Cuando un jurado en un festival decide realzar con cuatro premios su apoyo a una película, la lectura que se impone habla de que, en ese gesto, hay más que una simple elección. En esa elección hay una actitud de beligerancia, de compromiso; y como todo lo que se (com)promete, abraza un acto de fe. Eso aconteció, como es sabido y como ya se dio noticia en estas mismas páginas, con Beginning. Tras su premiere en la última edición del SSIFF, Beginning fue la gran ganadora en el año de la pandemia y fue premiada en San Sebastián como mejor película, mejor dirección, mejor guion y mejor actriz. Una rotunda unanimidad de un jurado valiente cuya declaración de intenciones no fue secundada en las salas donde se proyectó, ni se producirá en los cines donde ahora se estrena.
Por el contrario, Beginning ha nacido para dividir, para enfrentar, para incomodar. No es película a recomendar para todos los públicos. Rompe a la crítica y enfrenta al público. Es un filme vertebral que nos anuncia el alumbramiento de una cineasta de rigor e insolencia que responde al nombre de Dea Kulumbegashvili; una buena nueva que, con largos silencios, levanta incómodas paradojas. Por eso, lo que aguarda al público que acuda a las salas donde Beginning les espera, adquiere la petición de la exigencia. No es un texto ni fácil, ni unívoco, ni condescendiente.

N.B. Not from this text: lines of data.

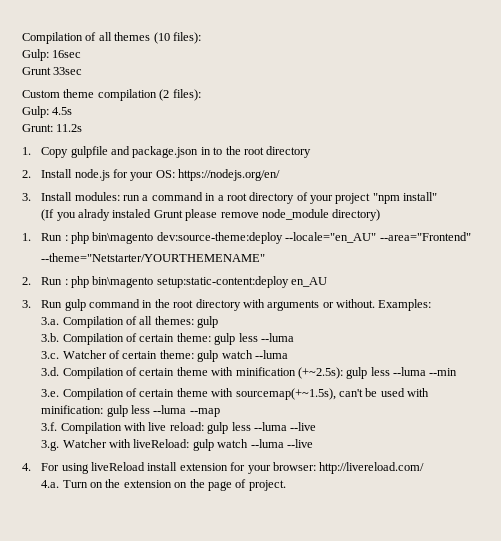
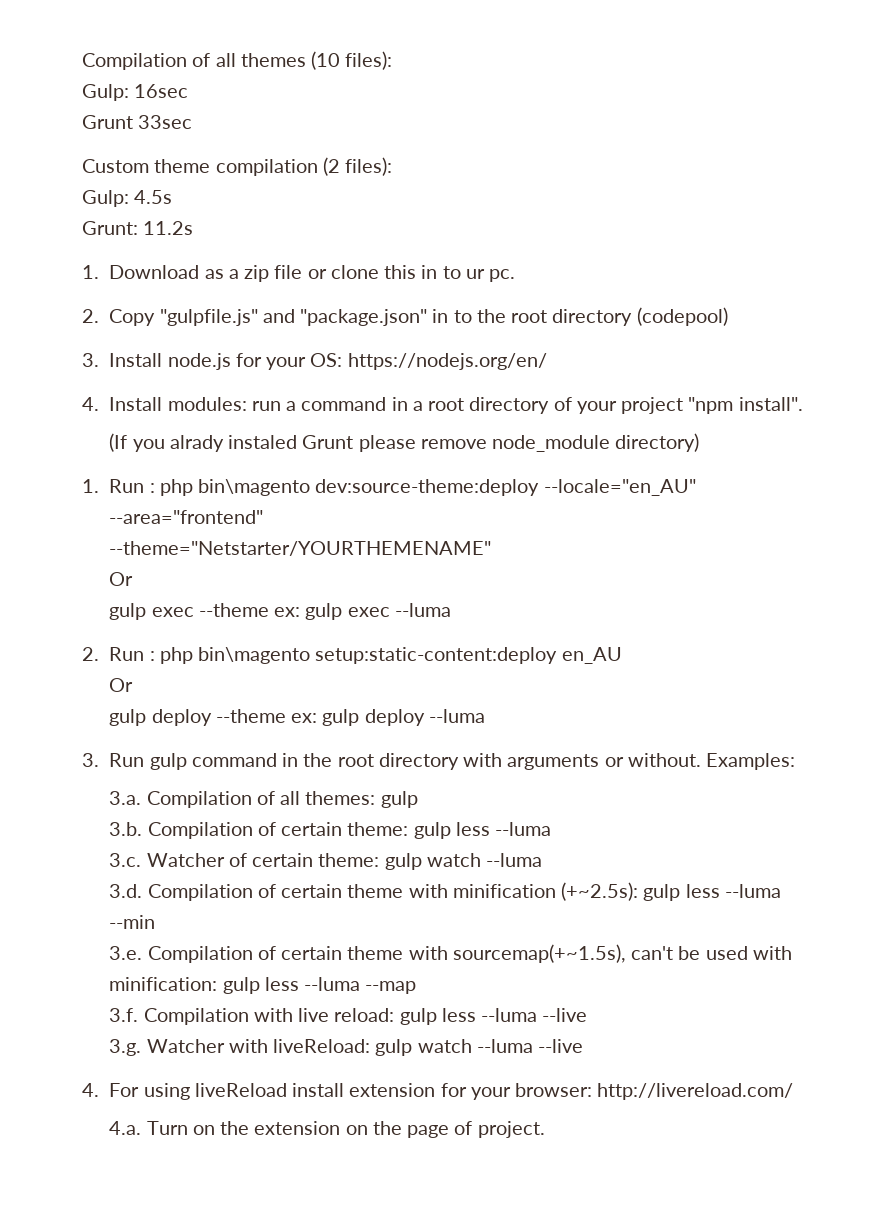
[41,146,199,158] Copy gulpfile and package.json -> [109,265,516,282] [82,309,428,326] Download as a zip file or clone this in to ur pc. // 2. Copy "gulpfile.js" and "package.json"
[22,170,31,178] // 2. -> [636,307,728,326] [82,353,99,367] (codepool) // 3.
[22,193,31,201] 3. -> [82,397,99,411] 4.
[403,192,438,201] install" -> [738,397,803,411] install".
[379,232,471,241] --area="Frontend" -> [109,510,264,524] --area="frontend"
(266, 257) none -> [109,572,134,586] [109,603,451,620] // Or // gulp exec --theme ex: gulp exec --luma
(328, 282) none -> [109,678,134,692] [109,709,485,726] // Or // gulp deploy --theme ex: gulp deploy --luma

Y porque no lo es, el contacto con la ópera prima de Kulumbegashvili araña y escuece. Proveniente de un país eclipsado bajo el telón helado de la URSS, Georgia -los íberos del Cáucaso-, hará bien quien desee acercarse a Beginning en recabar información sobre su país de origen. Con más datos, mejor podrá adentrarse en esta obra que arranca con una oración y periclita en un sacrificio.
Kulumbegashvili preparó minuciosamente, con obsesiva paciencia durante cinco años, este largometraje que primero escribió, luego ensayó y finalmente rodó con precisión de geómetra en unos pocos días. Tenía las ideas claras y un equipo rocoso. Entre otros, el editor de El hijo de Saúl, Matthieu Taponier; un compositor de origen chileno y partituras tan hipnóticas como asfixiantes, Nicolás Jaar; o un director de fotografía como Arsheni Khachaturan cuyo concepto de la iluminación se acerca más a las videocreaciones que se proyectan en el MoMa que al cine del Hollywood de la actualidad.
También presencias como la de Carlos Reygadas, productor en las sombras, o como la del cineasta Rati Oneli, productor, actor en este filme de manera ocasional y coguionista; nutren una sólida banda puesta al servicio de una directora que comenzó a alumbrar esta película inspirada por la creciente presencia en su pequeño pueblo natal de fervorosos Testigos de Jehová. Ese espacio de creencia radical y obediencia ciega, el altar donde se venera el ADN de Abraham, la piedra angular de las tres religiones monoteístas que más sangre han vertido en el mundo, sirve para amueblar el paisaje que Beginning explora.
Pero de lo que realmente quiere hablar Kulumbegashvili, con la mirada puesta en la Biblia y la esperanza en el feminismo, es de la rebelión de Yana, la invisibilizada mujer de un pastor protestante en un mundo hostil donde todo deviene en extrañeza. Naked Sky, el cielo desnudo, fue el primer título que tuvo Beginning. Y de cielos huecos y dioses amortizados reverbera esta historia de sangre y silencio. En su interior se esculpe un terrible epitafio a través de desasosegantes planos secuencia donde la vida parece detenida. Sin embargo algo se agita -para quien quiera verlo- en su interior. Un temible estremecimiento: una angustia existencial incomodada con el mundo y fructíferamente incómoda para quien ose abismarse en su interior.